Comments from Expert Advisory Committee
- Acute exacerbations may be triggered by a viral or bacterial infection.
- Initiate short-acting bronchodilator therapy and 5 day course oral prednisolone 40 mg per day (30 mg per day if 60kg or less).
- Ensure all patients are up to date with influenza vaccine, COVID-19 vaccine and pneumococcal vaccine.
- Use first line antibiotics at recommended doses if sputum colour changes and increases in volume or thickness.
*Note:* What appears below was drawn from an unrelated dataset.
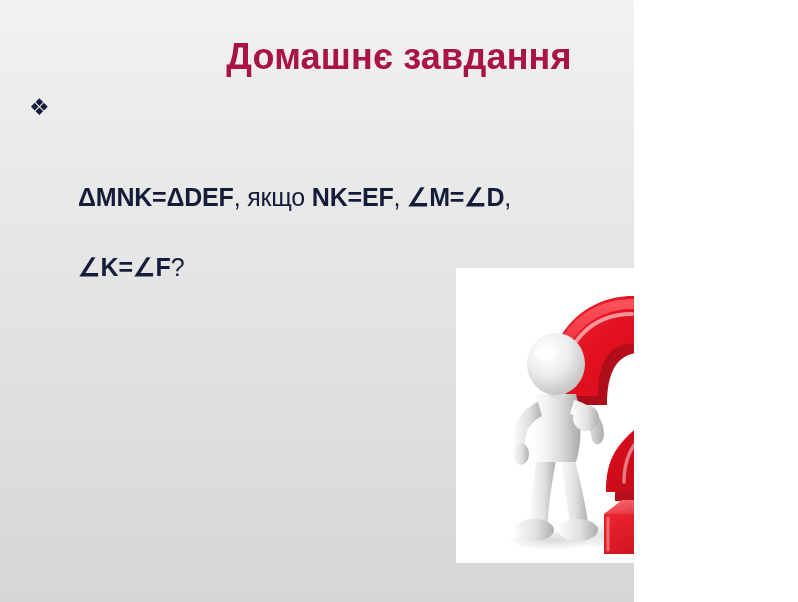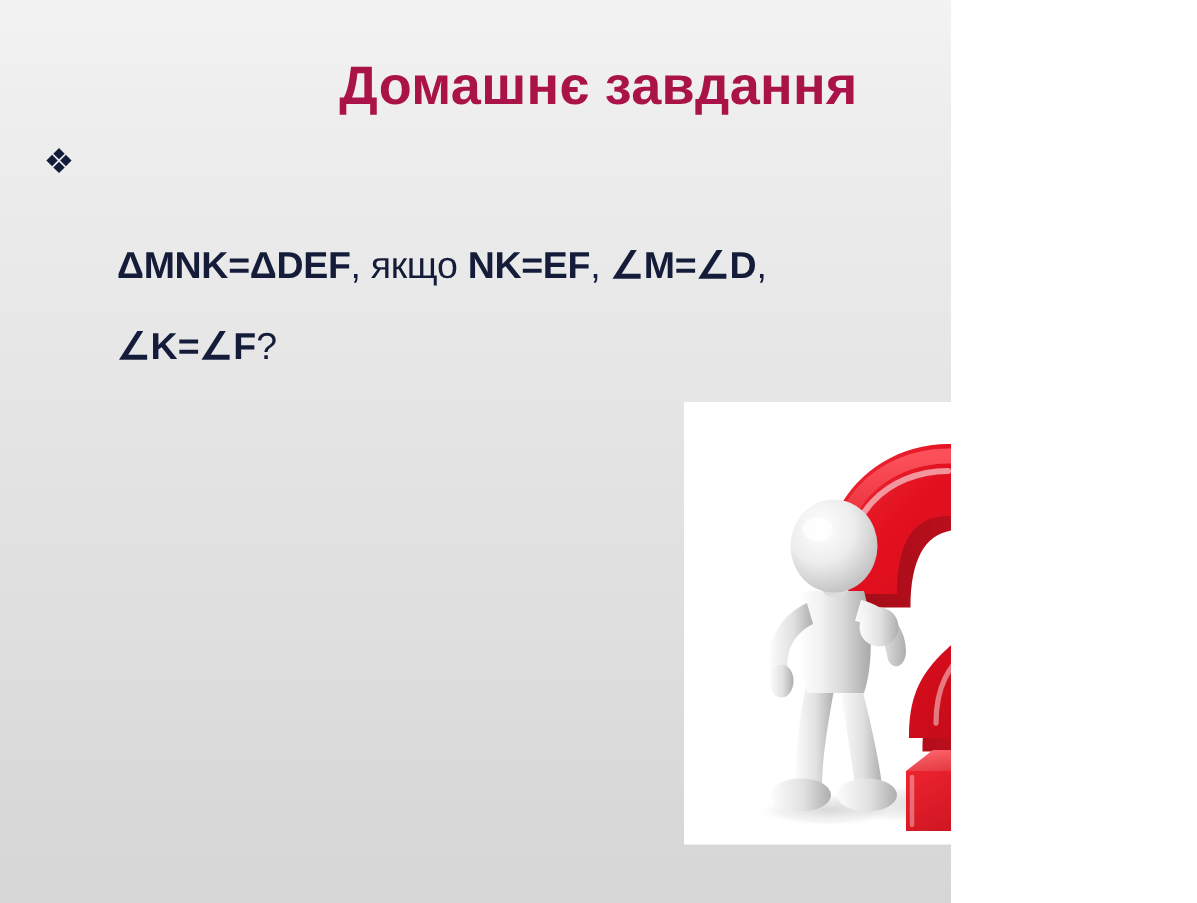"ΔMNK=ΔDEF, якщо NK=EF, ∠M=∠D," #line2 { margin-top: 34px -> 54px }
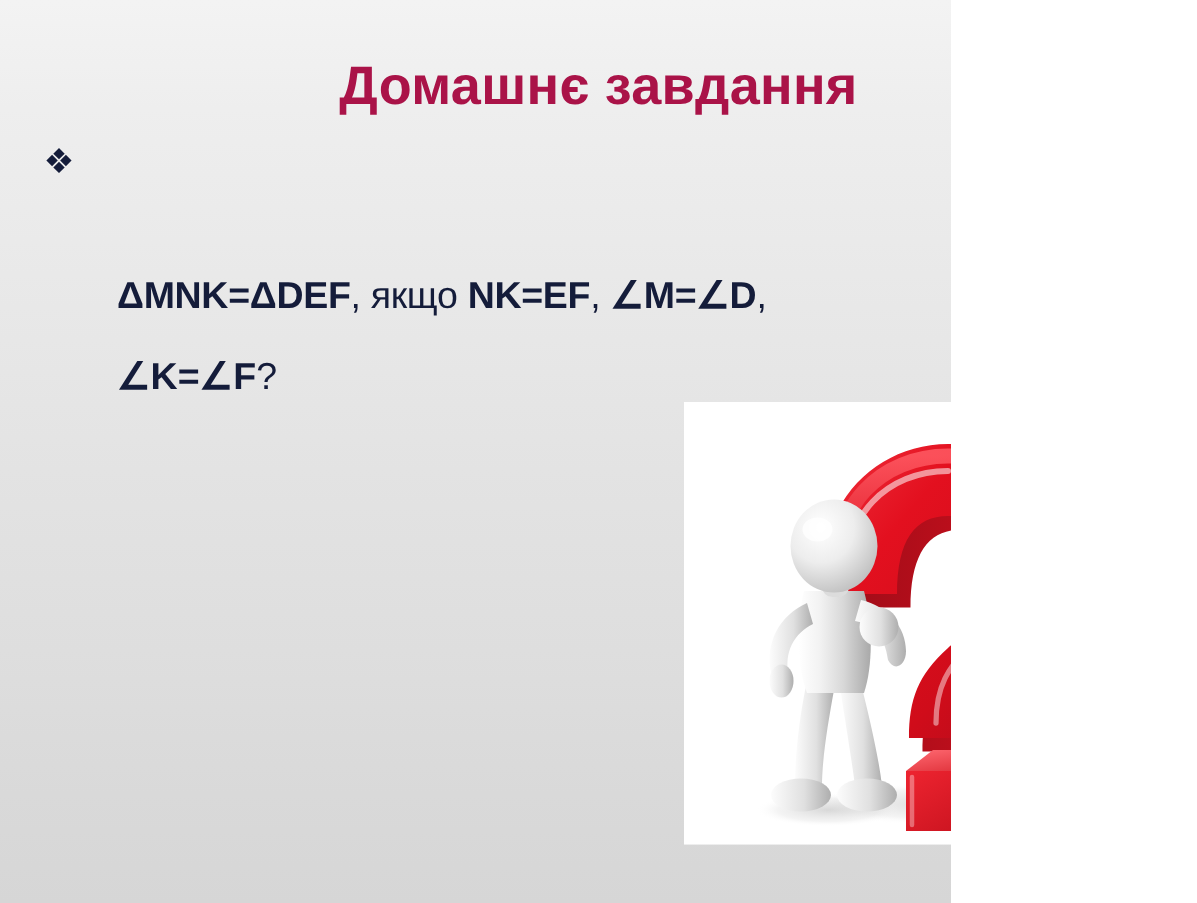"∠K=∠F?" #line3 { margin-top: 29px -> 45px }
- Consider sending sputum for culture if frequent exacerbations or infections are slow to resolve. Sputum culture and sensitivity will help guide choice in treatment failure.
- In penicillin allergy, doxycycline is the preferred choice. Macrolide warning.
- The quinolones e.g. levofloxacin, ciprofloxacin are generally not appropriate as first line treatment in the community as there are safer alternatives available. Fluoroquinolone Warning.
- If considering a quinolone in a patient colonised with Pseudomonas spp, ciprofloxacin is the quinolone of choice. Consult microbiologist / infectious diseases physician for treatment choice and dose.
- Azithromycin should not be used for prophylaxis / prevention of exacerbations of COPD except under the direction of a respiratory physician. It is effective in a very select subgroup of COPD patients.
* Alternative doxycycline dose: 100mg every 12 hours.
In non-severe infection, 200mg stat then 100mg every 24 hours can be considered.